◆ **THE TASK**
Report all lines below with the word "Jumpguard".

======== TASK INPUTS

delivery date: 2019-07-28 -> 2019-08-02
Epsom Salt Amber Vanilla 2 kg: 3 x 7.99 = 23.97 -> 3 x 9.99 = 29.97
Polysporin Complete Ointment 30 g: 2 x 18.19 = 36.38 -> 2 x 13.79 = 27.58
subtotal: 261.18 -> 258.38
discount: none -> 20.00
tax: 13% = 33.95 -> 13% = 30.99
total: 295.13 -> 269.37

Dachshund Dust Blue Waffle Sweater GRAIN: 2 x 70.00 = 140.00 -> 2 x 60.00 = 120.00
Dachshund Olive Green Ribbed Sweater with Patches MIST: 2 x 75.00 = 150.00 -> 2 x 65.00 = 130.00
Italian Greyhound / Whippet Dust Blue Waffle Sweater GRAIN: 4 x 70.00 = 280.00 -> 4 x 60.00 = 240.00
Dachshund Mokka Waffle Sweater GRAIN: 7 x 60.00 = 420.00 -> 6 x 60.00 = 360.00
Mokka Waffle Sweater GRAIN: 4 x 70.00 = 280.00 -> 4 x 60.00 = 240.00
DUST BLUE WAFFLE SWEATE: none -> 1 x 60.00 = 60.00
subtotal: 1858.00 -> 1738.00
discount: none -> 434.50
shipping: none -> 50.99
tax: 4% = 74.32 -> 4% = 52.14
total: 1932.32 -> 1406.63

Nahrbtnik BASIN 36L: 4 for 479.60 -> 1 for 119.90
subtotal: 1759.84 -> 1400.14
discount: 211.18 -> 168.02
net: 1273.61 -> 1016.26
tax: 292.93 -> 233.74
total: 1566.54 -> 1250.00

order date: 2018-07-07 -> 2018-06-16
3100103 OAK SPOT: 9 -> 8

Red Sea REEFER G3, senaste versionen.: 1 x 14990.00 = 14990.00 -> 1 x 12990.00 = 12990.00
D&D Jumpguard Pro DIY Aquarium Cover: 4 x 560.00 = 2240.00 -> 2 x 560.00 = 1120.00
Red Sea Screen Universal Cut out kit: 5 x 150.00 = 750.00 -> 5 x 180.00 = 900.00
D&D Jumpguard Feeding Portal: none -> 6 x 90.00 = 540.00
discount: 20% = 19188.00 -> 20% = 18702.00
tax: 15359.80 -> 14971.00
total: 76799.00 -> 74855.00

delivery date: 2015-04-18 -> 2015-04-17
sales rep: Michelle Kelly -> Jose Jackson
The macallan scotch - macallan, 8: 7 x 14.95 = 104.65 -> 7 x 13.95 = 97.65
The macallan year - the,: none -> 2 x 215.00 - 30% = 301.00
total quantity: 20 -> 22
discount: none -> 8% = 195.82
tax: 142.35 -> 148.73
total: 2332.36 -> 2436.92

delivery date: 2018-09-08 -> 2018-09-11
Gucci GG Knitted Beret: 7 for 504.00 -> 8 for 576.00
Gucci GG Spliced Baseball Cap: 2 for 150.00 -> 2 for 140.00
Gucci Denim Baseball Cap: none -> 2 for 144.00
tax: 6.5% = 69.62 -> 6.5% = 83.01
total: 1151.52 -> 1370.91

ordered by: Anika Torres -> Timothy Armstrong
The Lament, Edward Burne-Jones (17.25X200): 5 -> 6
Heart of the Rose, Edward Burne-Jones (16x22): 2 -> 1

================

◆ **WRITTEN ANSWER**
D&D Jumpguard Pro DIY Aquarium Cover: 4 x 560.00 = 2240.00 -> 2 x 560.00 = 1120.00
D&D Jumpguard Feeding Portal: none -> 6 x 90.00 = 540.00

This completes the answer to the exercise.